Dataset items
━━━━
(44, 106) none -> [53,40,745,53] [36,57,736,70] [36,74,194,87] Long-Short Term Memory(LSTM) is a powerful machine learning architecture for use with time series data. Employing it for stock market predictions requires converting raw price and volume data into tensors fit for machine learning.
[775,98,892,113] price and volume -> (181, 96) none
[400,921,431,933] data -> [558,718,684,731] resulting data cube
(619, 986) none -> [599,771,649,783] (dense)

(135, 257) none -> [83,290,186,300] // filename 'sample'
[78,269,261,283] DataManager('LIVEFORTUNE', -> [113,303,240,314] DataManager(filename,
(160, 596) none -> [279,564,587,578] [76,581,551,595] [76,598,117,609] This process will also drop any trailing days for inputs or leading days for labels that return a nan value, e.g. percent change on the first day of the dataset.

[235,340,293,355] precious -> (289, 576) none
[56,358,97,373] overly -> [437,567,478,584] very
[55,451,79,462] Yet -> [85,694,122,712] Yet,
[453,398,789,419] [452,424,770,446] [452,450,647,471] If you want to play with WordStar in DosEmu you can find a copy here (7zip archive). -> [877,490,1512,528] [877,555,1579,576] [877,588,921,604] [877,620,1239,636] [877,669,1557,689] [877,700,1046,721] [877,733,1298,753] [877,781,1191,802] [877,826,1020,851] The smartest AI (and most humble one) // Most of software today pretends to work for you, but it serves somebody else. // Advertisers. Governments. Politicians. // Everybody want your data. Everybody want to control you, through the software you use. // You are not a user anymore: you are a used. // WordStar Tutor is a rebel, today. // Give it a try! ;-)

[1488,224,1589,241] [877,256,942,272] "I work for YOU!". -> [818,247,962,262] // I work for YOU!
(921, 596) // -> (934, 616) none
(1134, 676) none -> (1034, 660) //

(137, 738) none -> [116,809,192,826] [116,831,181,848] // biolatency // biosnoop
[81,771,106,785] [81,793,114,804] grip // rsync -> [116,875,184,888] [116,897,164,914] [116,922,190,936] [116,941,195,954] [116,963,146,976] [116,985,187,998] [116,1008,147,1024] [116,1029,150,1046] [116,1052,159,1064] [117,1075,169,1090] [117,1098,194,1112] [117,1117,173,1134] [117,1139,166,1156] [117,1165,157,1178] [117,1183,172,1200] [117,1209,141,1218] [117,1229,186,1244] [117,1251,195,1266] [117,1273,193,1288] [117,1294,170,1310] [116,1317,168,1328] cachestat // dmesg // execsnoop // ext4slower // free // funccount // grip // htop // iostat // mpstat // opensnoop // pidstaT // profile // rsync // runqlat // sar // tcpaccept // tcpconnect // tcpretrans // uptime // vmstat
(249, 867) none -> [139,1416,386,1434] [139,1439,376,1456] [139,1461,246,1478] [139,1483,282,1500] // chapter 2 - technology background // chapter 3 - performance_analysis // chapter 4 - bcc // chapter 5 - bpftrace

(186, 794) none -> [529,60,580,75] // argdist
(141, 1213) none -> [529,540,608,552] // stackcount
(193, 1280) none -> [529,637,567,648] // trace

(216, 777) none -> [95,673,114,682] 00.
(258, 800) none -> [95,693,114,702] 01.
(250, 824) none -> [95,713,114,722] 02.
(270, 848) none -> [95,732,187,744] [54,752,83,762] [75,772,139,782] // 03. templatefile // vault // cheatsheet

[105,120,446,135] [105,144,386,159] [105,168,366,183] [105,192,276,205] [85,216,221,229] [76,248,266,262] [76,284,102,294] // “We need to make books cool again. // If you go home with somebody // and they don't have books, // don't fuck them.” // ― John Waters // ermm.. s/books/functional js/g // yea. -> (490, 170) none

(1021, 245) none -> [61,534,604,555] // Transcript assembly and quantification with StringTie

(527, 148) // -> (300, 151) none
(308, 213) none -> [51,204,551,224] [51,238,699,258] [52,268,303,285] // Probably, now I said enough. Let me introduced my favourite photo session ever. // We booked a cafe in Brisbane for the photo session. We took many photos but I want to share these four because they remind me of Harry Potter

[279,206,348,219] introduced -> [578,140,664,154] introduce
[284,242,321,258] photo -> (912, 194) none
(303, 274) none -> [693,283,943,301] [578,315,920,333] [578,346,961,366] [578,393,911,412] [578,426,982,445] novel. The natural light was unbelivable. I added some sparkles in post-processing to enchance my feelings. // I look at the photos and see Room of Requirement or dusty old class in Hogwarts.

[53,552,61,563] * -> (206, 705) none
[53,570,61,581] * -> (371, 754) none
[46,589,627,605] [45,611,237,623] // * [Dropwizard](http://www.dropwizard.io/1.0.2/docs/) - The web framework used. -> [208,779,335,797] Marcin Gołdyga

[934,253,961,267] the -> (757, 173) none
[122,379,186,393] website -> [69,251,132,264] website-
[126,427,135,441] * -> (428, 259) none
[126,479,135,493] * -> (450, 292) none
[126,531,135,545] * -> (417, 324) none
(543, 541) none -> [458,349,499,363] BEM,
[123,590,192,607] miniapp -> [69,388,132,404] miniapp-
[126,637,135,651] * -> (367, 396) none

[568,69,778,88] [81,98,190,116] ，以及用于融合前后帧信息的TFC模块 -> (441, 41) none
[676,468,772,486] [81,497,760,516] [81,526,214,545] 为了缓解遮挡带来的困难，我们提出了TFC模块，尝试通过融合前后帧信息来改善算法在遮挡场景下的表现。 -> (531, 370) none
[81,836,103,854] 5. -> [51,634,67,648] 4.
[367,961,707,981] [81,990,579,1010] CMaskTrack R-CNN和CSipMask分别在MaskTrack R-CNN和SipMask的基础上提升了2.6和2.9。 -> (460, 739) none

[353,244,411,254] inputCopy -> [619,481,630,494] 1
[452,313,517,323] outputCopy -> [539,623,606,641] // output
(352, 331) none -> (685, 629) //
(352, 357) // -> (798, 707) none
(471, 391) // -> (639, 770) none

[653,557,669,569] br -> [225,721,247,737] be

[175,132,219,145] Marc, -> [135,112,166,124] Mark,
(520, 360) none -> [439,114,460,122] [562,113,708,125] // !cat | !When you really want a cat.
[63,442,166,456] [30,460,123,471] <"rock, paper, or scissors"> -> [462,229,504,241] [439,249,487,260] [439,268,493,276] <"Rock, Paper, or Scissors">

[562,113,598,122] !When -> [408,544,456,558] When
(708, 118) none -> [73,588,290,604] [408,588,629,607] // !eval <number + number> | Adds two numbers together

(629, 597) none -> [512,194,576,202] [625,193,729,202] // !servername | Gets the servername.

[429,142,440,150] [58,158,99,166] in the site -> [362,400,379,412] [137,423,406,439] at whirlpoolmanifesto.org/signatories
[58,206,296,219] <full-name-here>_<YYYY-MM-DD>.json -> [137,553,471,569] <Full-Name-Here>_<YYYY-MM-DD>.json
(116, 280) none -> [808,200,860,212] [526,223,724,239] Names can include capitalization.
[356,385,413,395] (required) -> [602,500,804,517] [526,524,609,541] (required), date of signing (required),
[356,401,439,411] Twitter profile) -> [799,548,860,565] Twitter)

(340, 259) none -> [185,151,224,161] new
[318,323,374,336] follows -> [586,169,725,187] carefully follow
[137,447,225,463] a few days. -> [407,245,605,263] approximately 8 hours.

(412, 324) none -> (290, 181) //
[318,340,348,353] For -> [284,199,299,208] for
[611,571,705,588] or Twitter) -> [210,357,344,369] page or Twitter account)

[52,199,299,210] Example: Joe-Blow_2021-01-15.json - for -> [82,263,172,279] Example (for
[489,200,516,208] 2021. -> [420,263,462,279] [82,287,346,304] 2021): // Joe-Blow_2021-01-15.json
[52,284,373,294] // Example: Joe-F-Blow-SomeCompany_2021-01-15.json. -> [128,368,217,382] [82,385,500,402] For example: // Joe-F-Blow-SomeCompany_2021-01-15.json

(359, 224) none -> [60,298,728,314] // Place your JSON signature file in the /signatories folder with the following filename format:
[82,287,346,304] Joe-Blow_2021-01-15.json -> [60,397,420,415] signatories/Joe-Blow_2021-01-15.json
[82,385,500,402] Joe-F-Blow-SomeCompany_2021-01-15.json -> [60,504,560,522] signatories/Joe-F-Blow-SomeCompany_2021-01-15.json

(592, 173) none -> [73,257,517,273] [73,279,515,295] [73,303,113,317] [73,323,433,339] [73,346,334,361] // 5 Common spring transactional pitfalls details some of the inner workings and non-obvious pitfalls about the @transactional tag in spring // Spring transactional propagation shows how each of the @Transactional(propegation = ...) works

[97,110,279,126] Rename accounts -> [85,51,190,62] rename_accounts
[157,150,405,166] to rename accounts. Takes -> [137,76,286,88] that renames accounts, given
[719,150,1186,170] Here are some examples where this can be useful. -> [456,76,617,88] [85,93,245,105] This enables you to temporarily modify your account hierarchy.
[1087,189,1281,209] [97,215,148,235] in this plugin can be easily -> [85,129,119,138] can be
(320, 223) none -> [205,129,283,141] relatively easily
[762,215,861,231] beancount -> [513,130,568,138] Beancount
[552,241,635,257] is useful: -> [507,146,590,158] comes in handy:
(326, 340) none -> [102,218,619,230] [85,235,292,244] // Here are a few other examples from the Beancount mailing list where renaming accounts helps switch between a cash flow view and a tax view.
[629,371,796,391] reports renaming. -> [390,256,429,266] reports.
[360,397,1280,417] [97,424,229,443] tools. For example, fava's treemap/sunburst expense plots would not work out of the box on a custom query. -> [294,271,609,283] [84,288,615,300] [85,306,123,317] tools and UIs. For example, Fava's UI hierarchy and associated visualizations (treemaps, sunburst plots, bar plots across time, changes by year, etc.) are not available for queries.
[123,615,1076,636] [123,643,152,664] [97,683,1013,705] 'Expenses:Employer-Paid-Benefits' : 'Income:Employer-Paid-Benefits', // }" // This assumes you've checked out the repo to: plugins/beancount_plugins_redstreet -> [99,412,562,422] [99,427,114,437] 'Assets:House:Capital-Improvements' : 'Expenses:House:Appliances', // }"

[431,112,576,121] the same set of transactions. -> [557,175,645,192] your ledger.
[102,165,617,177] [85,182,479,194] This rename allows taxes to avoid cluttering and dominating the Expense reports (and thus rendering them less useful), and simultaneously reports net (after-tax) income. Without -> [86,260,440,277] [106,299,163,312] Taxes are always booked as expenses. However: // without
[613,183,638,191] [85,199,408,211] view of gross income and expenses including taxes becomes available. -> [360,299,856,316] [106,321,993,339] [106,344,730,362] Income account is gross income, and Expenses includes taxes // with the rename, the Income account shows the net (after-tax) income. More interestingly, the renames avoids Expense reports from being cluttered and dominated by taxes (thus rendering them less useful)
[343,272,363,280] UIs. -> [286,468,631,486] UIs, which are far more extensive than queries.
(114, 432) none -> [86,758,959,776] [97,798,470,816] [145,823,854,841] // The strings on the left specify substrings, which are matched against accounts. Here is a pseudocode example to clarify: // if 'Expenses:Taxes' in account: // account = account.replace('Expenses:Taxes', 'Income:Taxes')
━━━━
• [Exercise instructions]:
All lines above from the line with "(193, 1280) none" through the line with "(270, 848) none", both included, are to be set down exactly, with nothing else.

• [Answer to this exercise]:
(193, 1280) none -> [529,637,567,648] // trace

(216, 777) none -> [95,673,114,682] 00.
(258, 800) none -> [95,693,114,702] 01.
(250, 824) none -> [95,713,114,722] 02.
(270, 848) none -> [95,732,187,744] [54,752,83,762] [75,772,139,782] // 03. templatefile // vault // cheatsheet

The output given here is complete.